=== Task directions ===
For each line below that holds "position", return the line as it stands.

'''

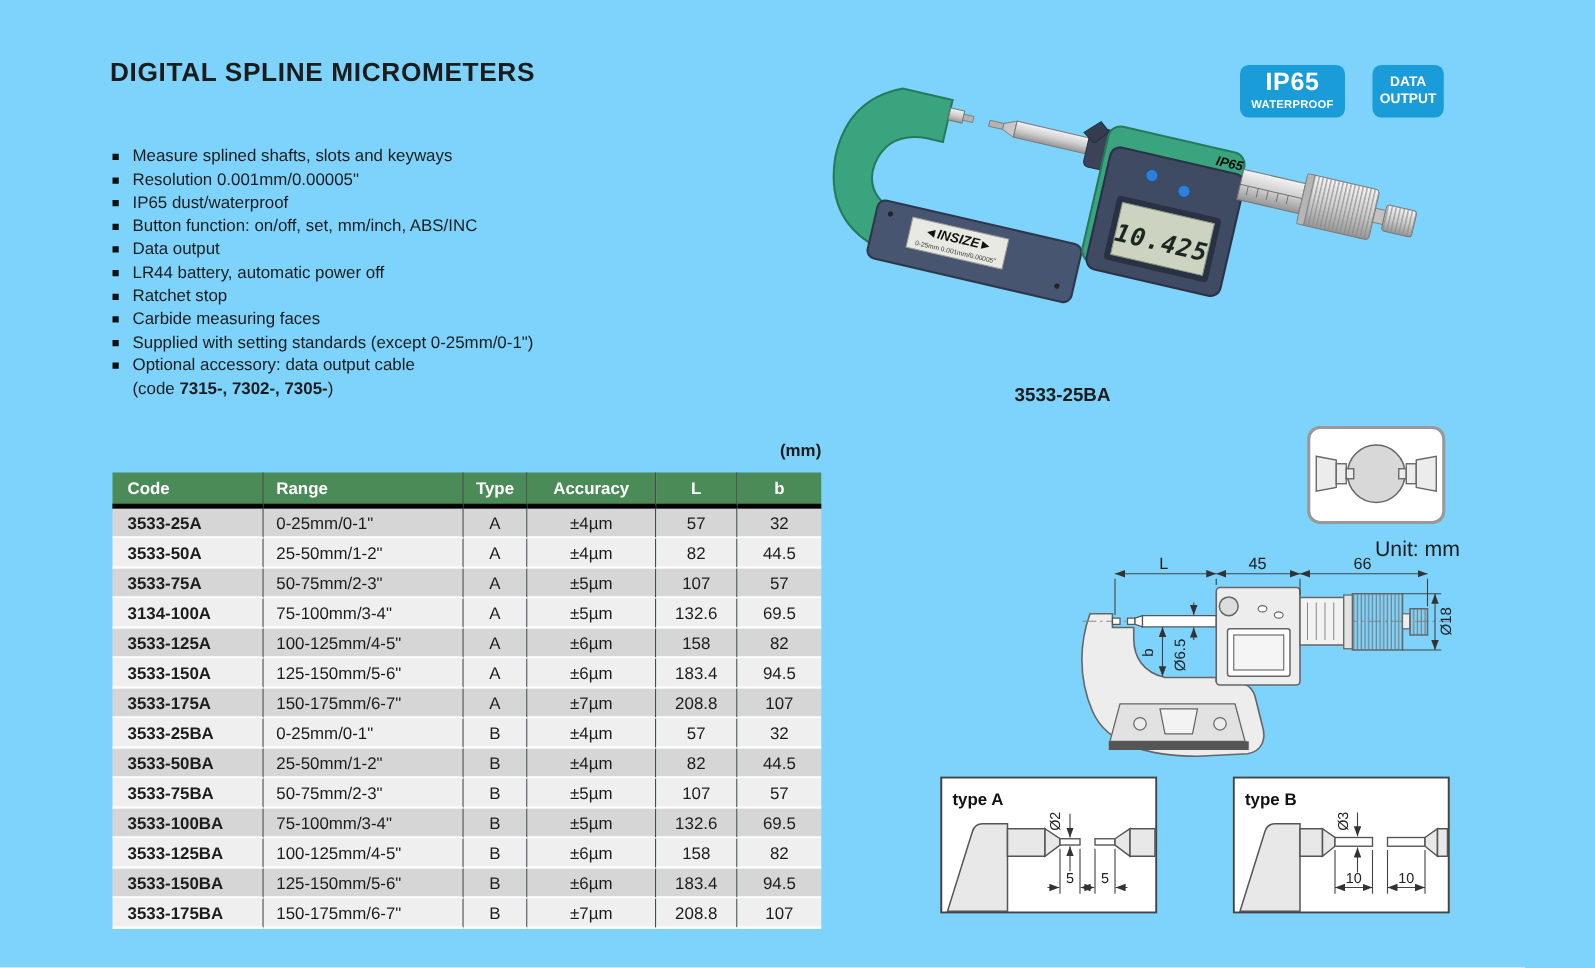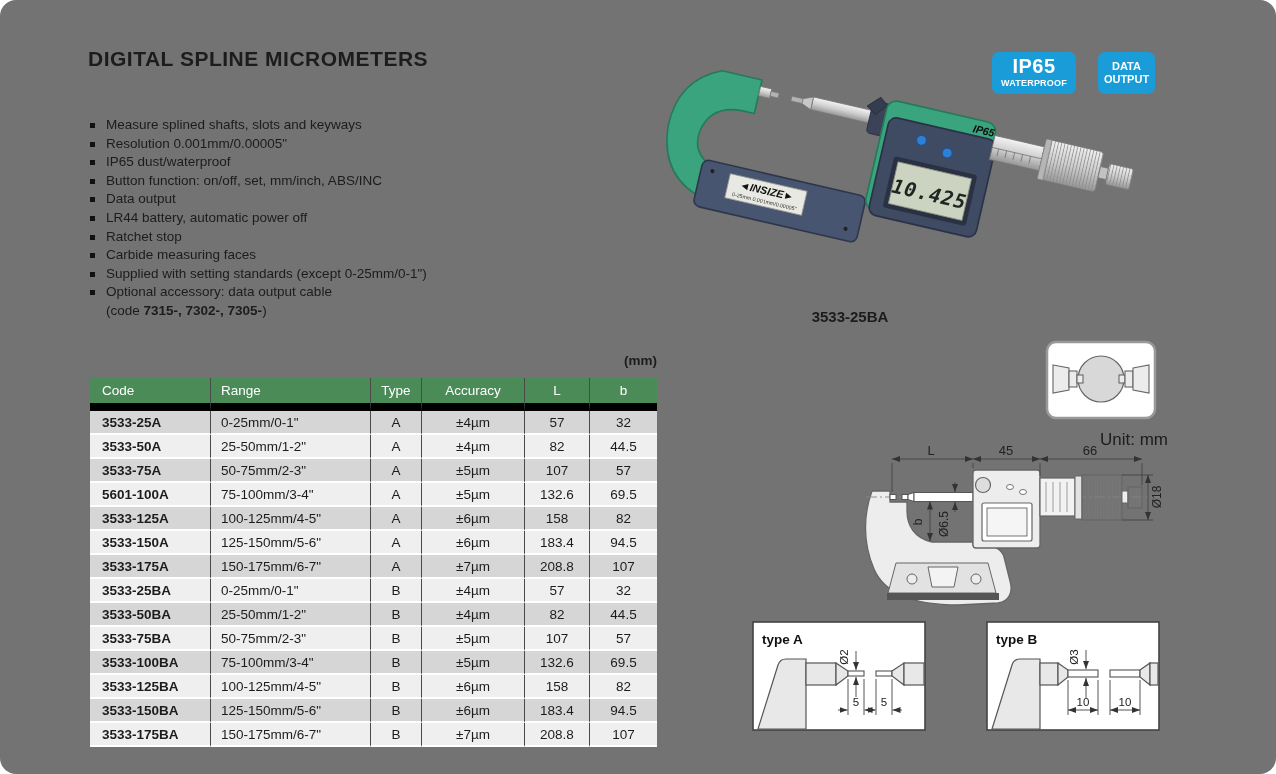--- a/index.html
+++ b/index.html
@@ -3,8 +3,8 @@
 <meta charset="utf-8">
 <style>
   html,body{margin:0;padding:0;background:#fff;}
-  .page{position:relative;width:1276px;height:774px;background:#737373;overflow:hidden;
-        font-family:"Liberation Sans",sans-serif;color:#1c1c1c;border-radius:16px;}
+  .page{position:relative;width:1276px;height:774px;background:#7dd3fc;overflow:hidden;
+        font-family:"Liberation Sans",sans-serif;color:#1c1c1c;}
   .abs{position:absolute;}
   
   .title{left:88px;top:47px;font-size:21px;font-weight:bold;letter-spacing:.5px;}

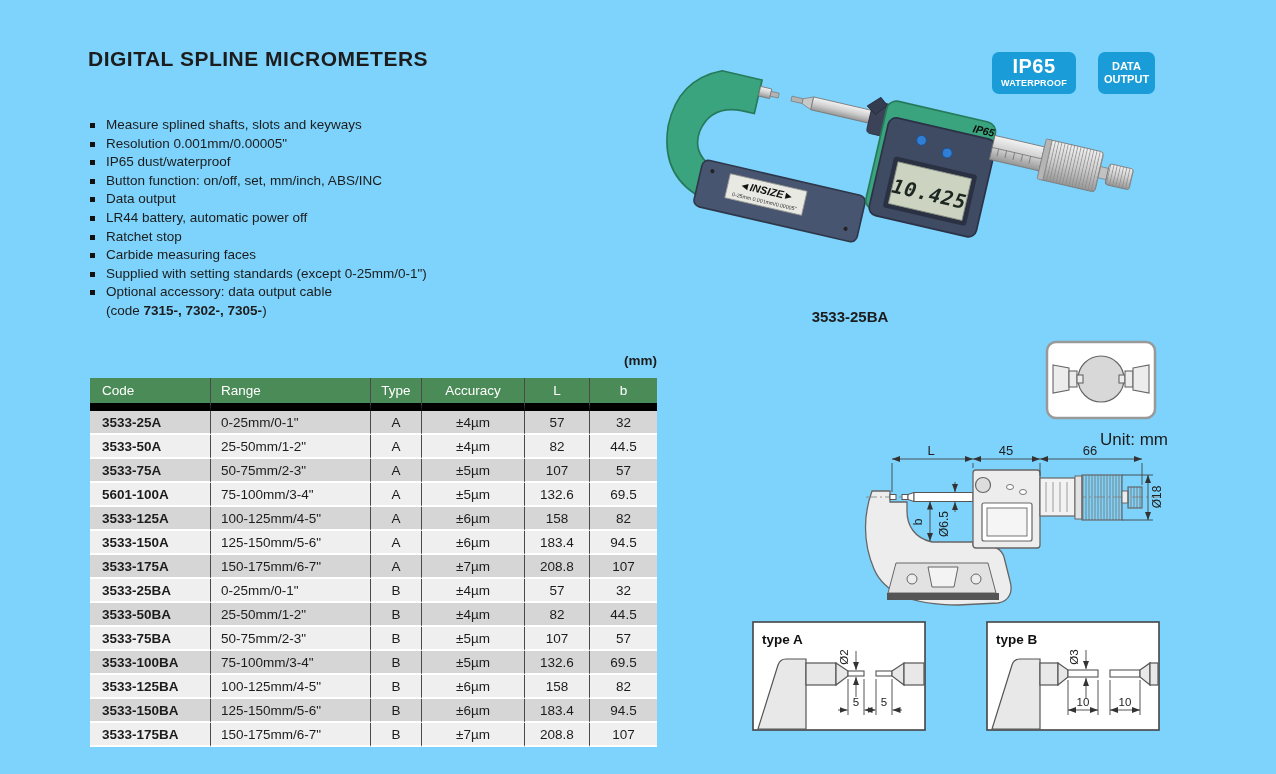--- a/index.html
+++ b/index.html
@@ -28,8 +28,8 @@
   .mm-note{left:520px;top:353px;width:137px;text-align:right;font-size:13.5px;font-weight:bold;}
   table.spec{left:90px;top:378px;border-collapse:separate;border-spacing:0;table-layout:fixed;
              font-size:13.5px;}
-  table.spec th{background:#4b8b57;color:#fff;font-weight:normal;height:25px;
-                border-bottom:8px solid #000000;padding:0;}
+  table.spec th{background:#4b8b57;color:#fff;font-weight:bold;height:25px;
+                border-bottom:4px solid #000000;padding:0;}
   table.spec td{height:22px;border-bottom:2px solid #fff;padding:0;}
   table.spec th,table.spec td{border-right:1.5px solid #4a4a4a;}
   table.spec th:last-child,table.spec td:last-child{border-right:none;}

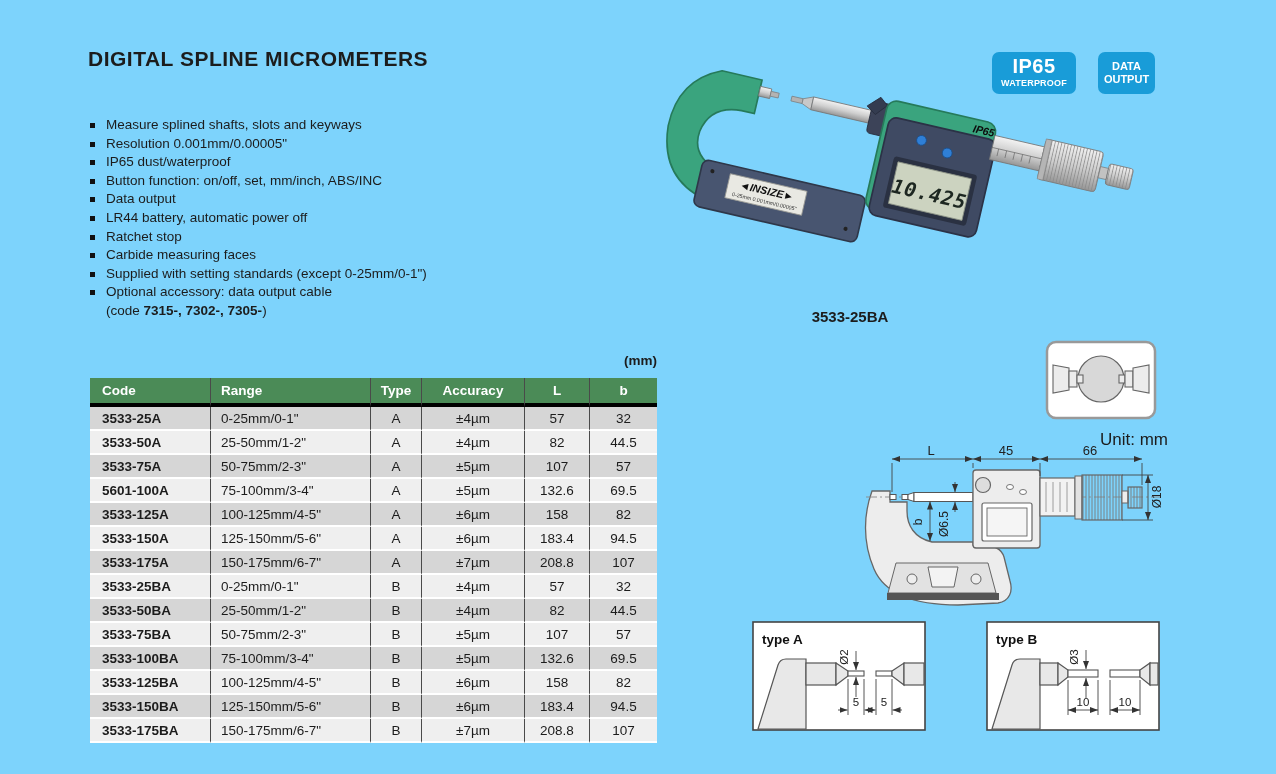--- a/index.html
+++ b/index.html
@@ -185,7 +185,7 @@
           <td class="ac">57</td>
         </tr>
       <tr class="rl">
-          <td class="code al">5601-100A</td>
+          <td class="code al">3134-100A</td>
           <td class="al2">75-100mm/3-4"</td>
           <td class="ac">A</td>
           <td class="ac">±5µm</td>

'''
'''

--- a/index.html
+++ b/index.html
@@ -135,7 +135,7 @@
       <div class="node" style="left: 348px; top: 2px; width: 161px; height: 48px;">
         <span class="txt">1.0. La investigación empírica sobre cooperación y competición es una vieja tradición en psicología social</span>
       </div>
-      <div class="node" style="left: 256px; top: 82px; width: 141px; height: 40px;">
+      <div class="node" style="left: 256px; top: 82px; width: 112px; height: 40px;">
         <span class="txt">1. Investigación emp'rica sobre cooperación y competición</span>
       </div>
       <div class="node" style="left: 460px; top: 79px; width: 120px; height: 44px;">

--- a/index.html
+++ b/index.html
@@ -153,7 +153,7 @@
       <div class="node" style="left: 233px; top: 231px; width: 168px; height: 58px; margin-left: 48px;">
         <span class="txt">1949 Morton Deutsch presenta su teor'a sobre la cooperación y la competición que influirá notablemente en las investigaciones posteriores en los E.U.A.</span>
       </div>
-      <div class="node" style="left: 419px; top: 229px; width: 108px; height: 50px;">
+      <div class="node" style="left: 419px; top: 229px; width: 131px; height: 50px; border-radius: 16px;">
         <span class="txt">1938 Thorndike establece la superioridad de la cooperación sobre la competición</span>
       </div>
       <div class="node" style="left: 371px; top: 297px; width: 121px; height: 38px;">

'''

=== Task output ===
-  .page{position:relative;width:1276px;height:774px;background:#737373;overflow:hidden;
+  .page{position:relative;width:1276px;height:774px;background:#7dd3fc;overflow:hidden;
   .abs{position:absolute;}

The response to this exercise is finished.